Türkiye’nin terörle mücadeleye dönük çabalarının, etnik ve dini temizlik de dahil olmak üzere, insanlığa karşı işlenen suç niteliğindeki PKK/PYD/YPG ve DEAŞ eylemleri nedeniyle yerlerinden edilmiş Suriyelilerin geri dönüşlerinin önünü açacağını, Suriye’nin toprak bütünlüğü ve birliğinin korunmasına da katkıda bulunacağını vurgulayan Mescier, "Bu nedenle Türkiye’nin başlattığı her harekat, Suriyeli göçmenler, mazlum ve mağdur durumdaki yerel halk tarafından desteklenmektedir.
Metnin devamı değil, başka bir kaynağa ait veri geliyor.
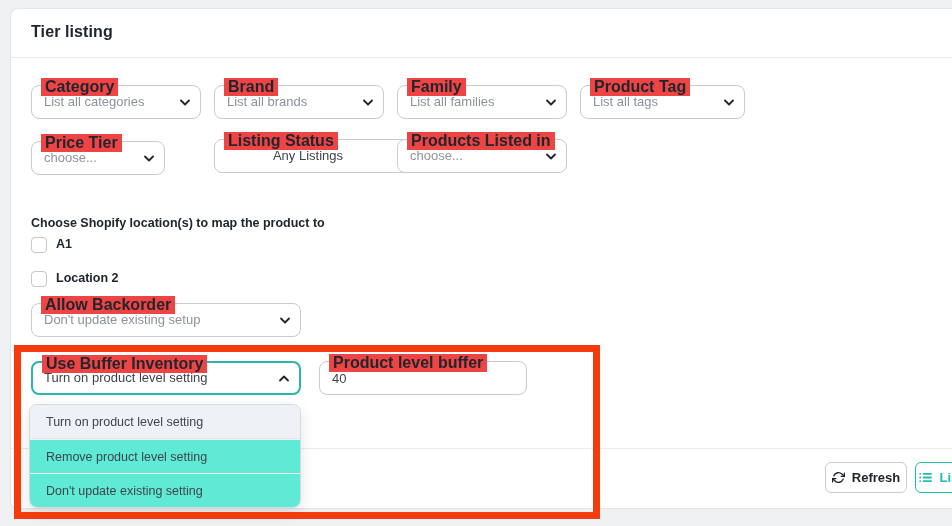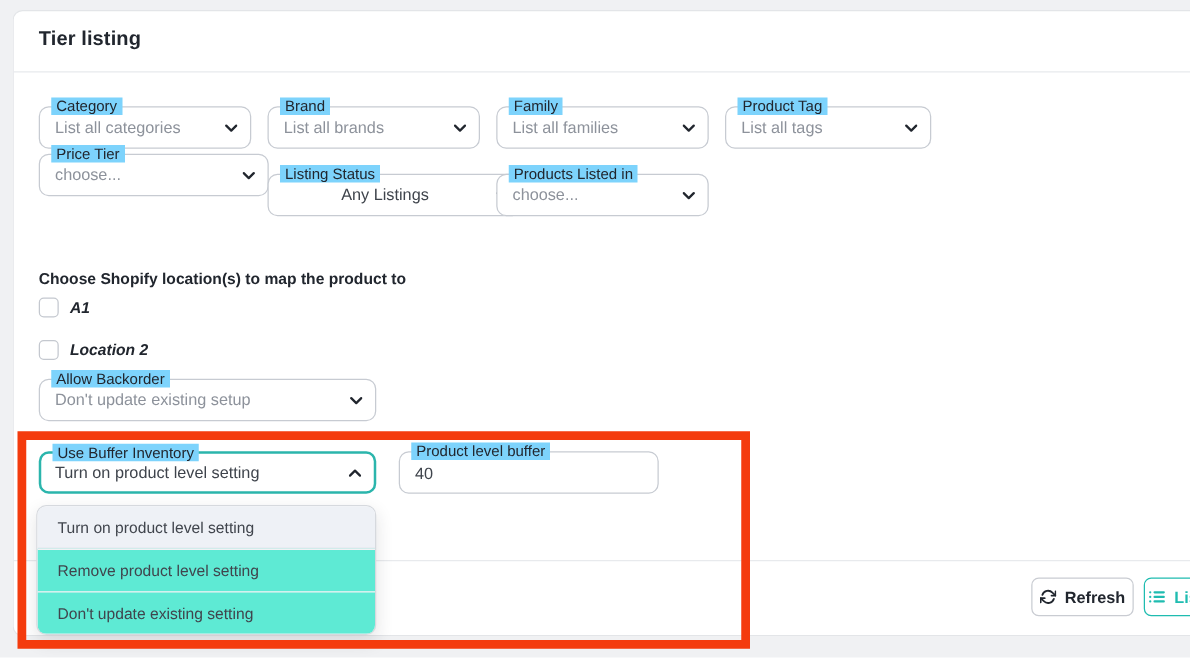"Category" .olabel { background: #7dd3fc -> #ef4444; font-size: 12px -> 16px; font-weight: 400 -> 700 }
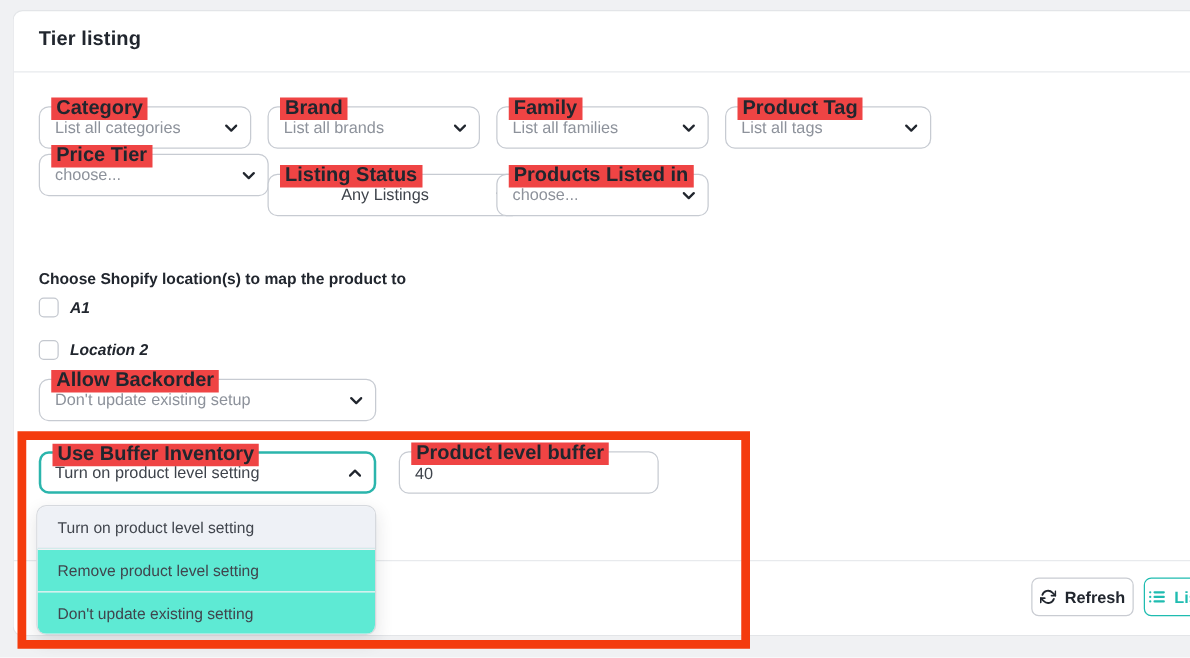"Price Tier" div.ofield { top: 114px -> 132px; width: 184px -> 134px }
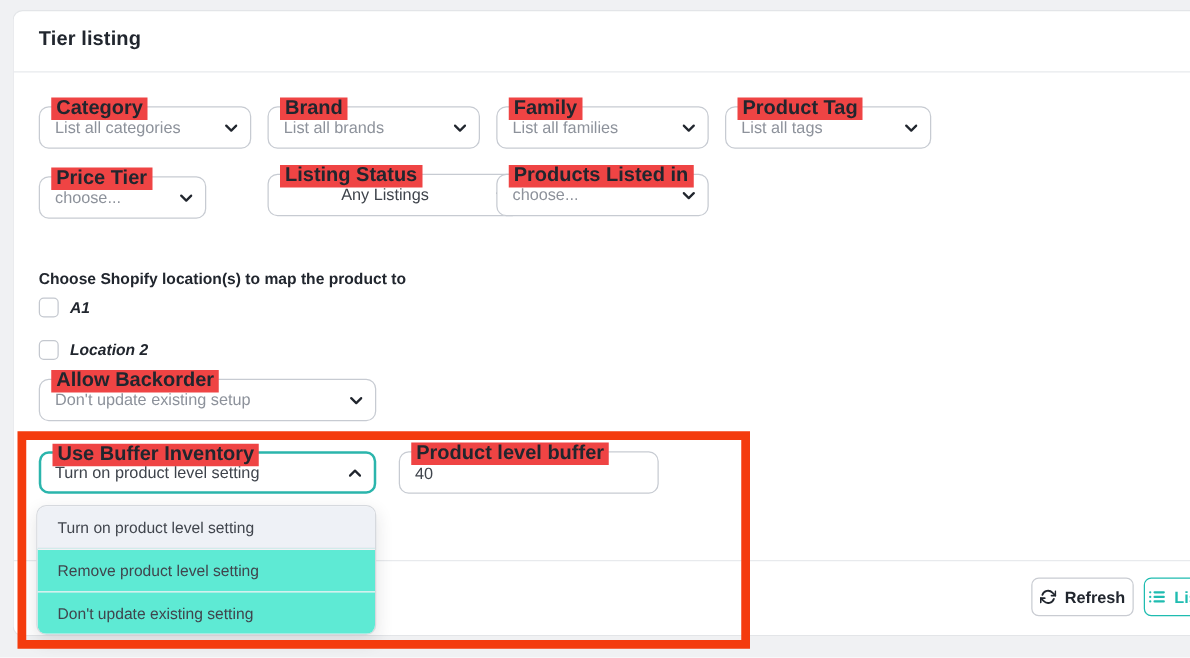"A1" .chk-row { align-items: center -> flex-start; font-style: italic -> none }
Tüm bu gerçekler ışığında, uluslararası camiayı, teröre karşı ortak duruş sergileme ve evrensel insan haklarını bu bölgede hakim kılma yönünde niyetlerini açık bir şekilde göstererek, ülkemize destek vermeye davet ediyoruz. Son olarak, şunu da herkesin bilmesini istiyoruz. Türkiye ve Türkiye ekonomisine yöneltilen tehditlere Türk milleti, iş dünyası ve sivil toplumu, bir ve beraber olarak en güzel cevabı verecektir. Bu tehditler karşısında bu vatanın her bir ferdi, Türkiye’nin geleceği için daha çok çalışacak, daha çok üretecektir. Üst kuruluşlarımız, yurt dışındaki muadilleri olan kurumlar ve üyesi oldukları uluslararası kuruluşlar nezdinde çalışmaya ve ülkemizin bu haklı duruşunu aktarmaya başladılar. Gün sessiz kalma değil, milli birlik ruhuyla, bir ve beraber olarak ses verme günüdür" diye konuştu.
Tüm vatandaşları, özellikle sosyal medyadaki bilgi kirliliği ve provokasyonlara karşı dikkatli olmaya çağıran Mescier, sözlerine şöyle tamamladı:
"Bu bölgede yaşayanlar bizim komşumuzdur, kardeşimizdir. Aynı medeniyetin, aynı kültürün, aynı inancın mensupları olan bizler arasındaki kardeşlik ve komşuluk hukukunu kimse yok edemez. Aramıza kimse fitne ve fesat sokamaz, bizi birbirimize düşman edemez. Türkiye’nin iş dünyası olarak dualarımızla ve bütün gönlümüzle devletimizin ve kahraman askerlerimizin yanındayız. Türk Silahlı Kuvvetlerimizin bölgedeki terör unsurlarını yok edeceğine ve terör örgütlerini hezimete uğratacağına olan inancımız tamdır. Tüm şehitlerimize Allah’tan rahmet diliyoruz, mekanları cennet olsun. Yaralılarımıza acil şifalar temenni ediyoruz.
Cenab-ı Hak Mehmetçiğimizi korusun, ordumuzu muzaffer kılsın. Allah, yar ve yardımcımız olsun."
Konuşmanın ardından toplantıya katılanlar asker selamı vererek Mehmetçiğe selam gönderdi.